═════ RECORDS PROVIDED
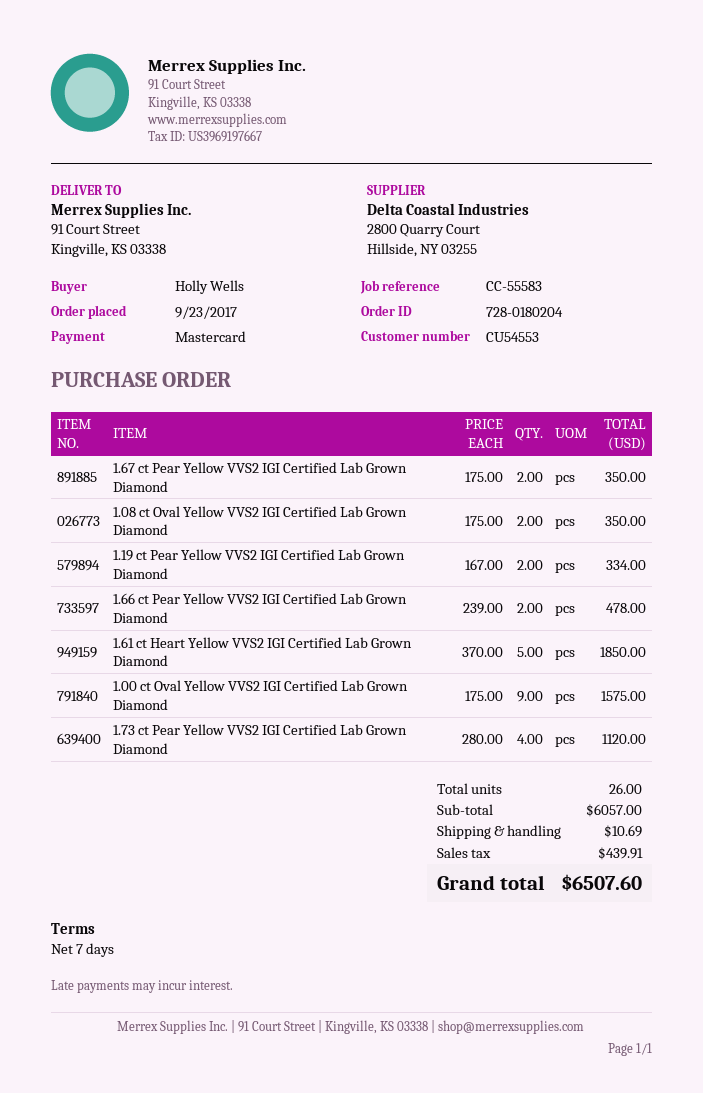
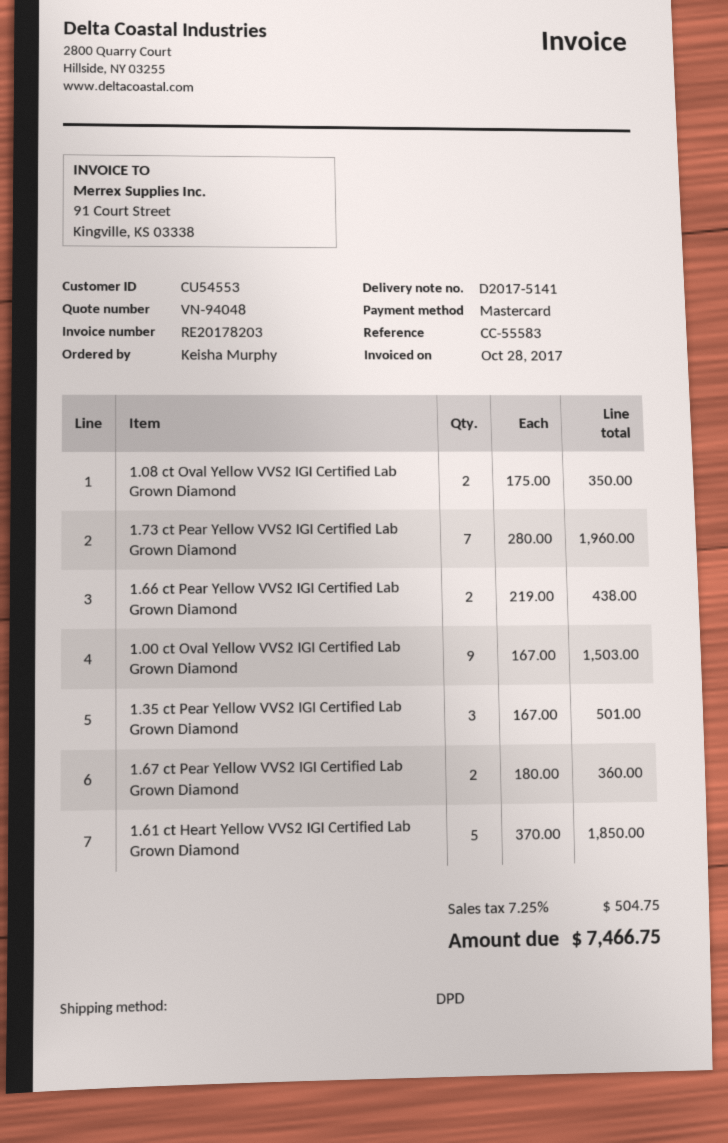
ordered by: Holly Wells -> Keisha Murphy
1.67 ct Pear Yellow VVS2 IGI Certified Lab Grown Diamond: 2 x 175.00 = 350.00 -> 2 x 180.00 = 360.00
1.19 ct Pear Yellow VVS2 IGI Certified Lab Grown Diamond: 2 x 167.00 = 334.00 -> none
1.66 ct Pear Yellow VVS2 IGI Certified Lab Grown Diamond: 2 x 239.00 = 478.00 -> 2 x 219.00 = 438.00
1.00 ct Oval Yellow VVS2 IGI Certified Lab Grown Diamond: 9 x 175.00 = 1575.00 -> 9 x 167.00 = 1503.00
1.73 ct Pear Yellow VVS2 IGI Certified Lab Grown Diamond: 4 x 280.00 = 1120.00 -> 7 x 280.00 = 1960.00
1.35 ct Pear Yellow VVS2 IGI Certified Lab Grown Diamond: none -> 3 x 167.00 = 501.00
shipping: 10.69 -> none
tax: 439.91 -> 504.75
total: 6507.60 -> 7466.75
══════════
═════ RECORDS PROVIDED
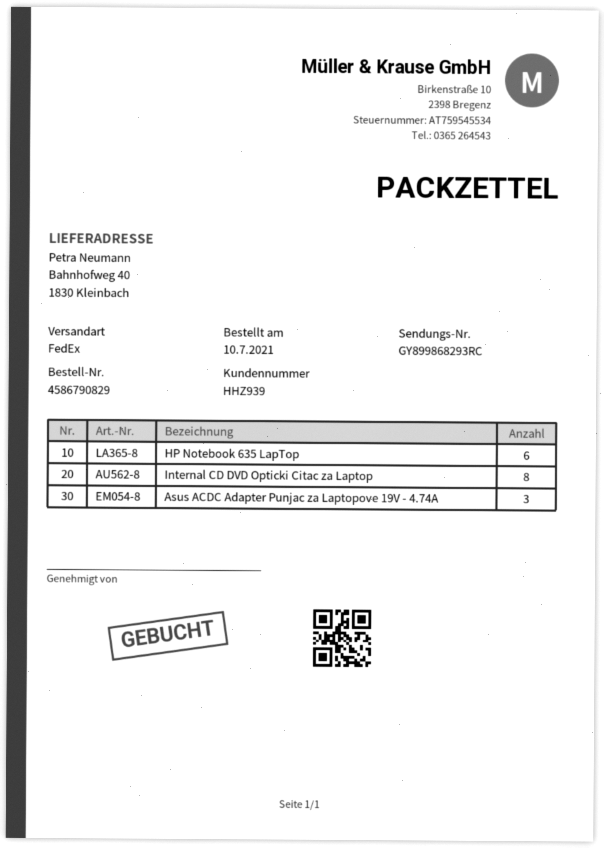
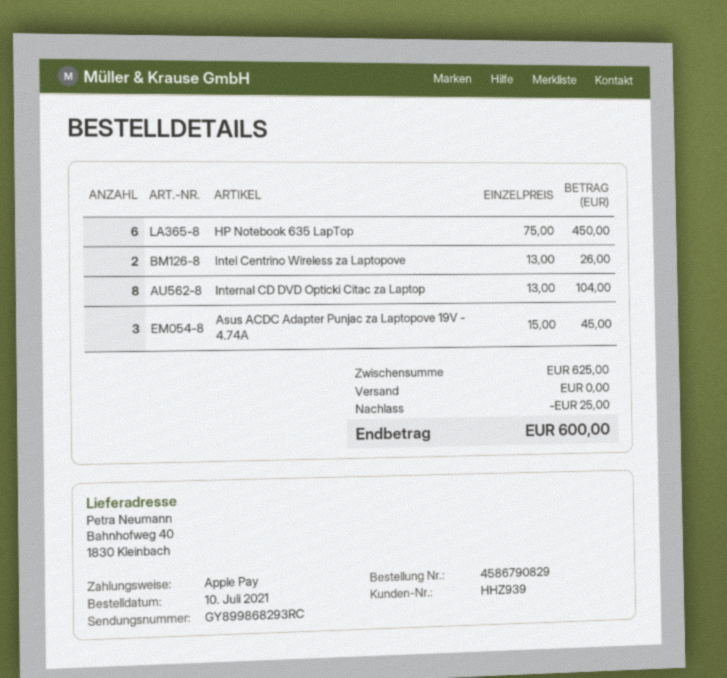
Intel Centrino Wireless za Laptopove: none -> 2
══════════
> **EXERCISE BRIEF**
Please reproduce the lines from the line with "1.66 ct Pear" to the line with "1.00 ct Oval", both ends included, exactly as they appear above.

> **YOUR SOLUTION**
1.66 ct Pear Yellow VVS2 IGI Certified Lab Grown Diamond: 2 x 239.00 = 478.00 -> 2 x 219.00 = 438.00
1.00 ct Oval Yellow VVS2 IGI Certified Lab Grown Diamond: 9 x 175.00 = 1575.00 -> 9 x 167.00 = 1503.00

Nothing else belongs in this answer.